▶ [Source information]:

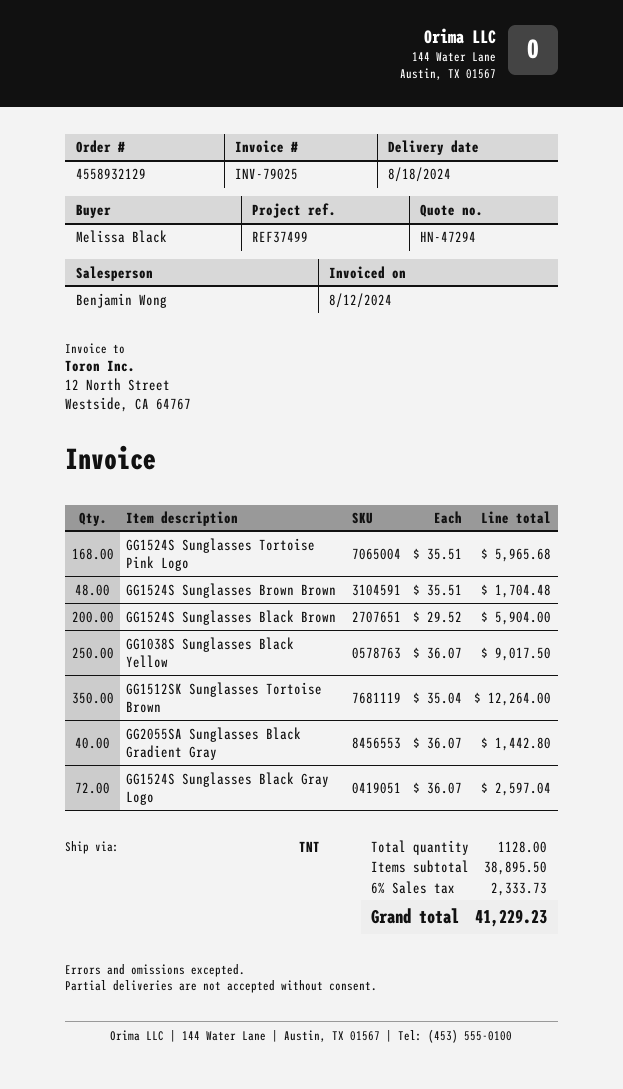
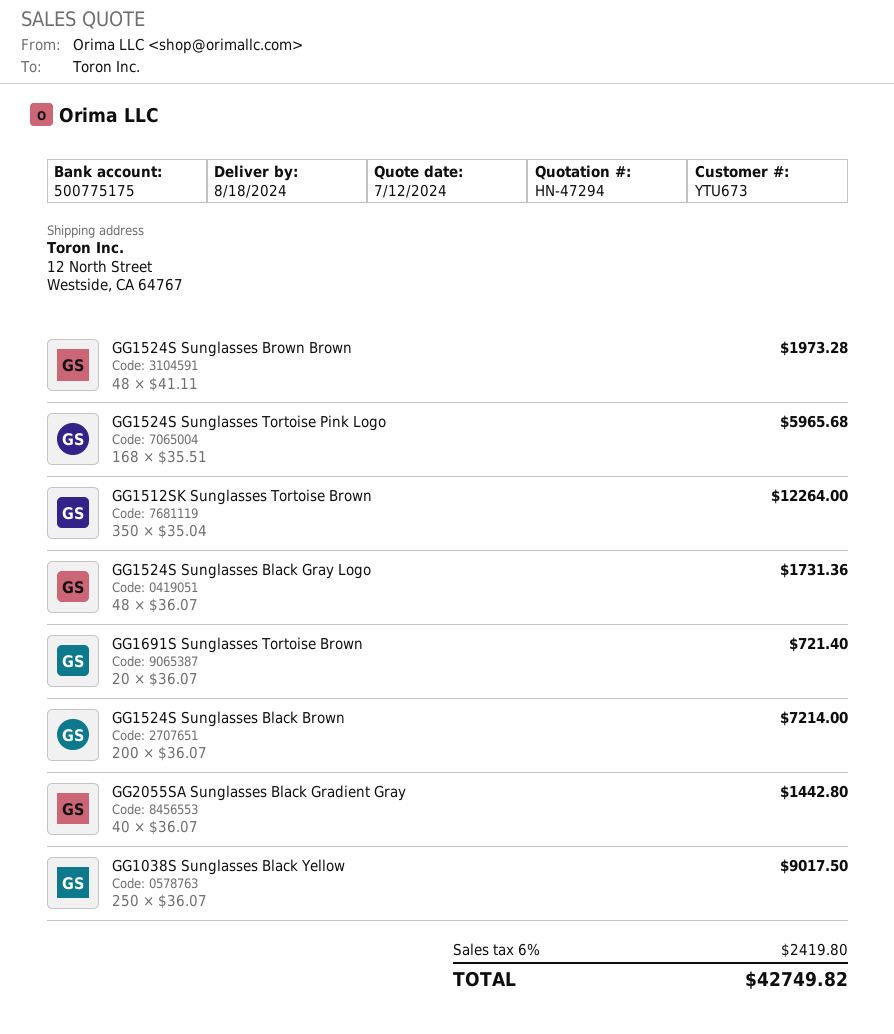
GG1524S Sunglasses Brown Brown: 48 x 35.51 = 1704.48 -> 48 x 41.11 = 1973.28
GG1524S Sunglasses Black Brown: 200 x 29.52 = 5904.00 -> 200 x 36.07 = 7214.00
GG1524S Sunglasses Black Gray Logo: 72 x 36.07 = 2597.04 -> 48 x 36.07 = 1731.36
GG1691S Sunglasses Tortoise Brown: none -> 20 x 36.07 = 721.40
tax: 6% = 2333.73 -> 6% = 2419.80
total: 41229.23 -> 42749.82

▶ [Task prompt]: Once more, please print all the lines above exactly, without their pictures.

▶ [The answer]:
GG1524S Sunglasses Brown Brown: 48 x 35.51 = 1704.48 -> 48 x 41.11 = 1973.28
GG1524S Sunglasses Black Brown: 200 x 29.52 = 5904.00 -> 200 x 36.07 = 7214.00
GG1524S Sunglasses Black Gray Logo: 72 x 36.07 = 2597.04 -> 48 x 36.07 = 1731.36
GG1691S Sunglasses Tortoise Brown: none -> 20 x 36.07 = 721.40
tax: 6% = 2333.73 -> 6% = 2419.80
total: 41229.23 -> 42749.82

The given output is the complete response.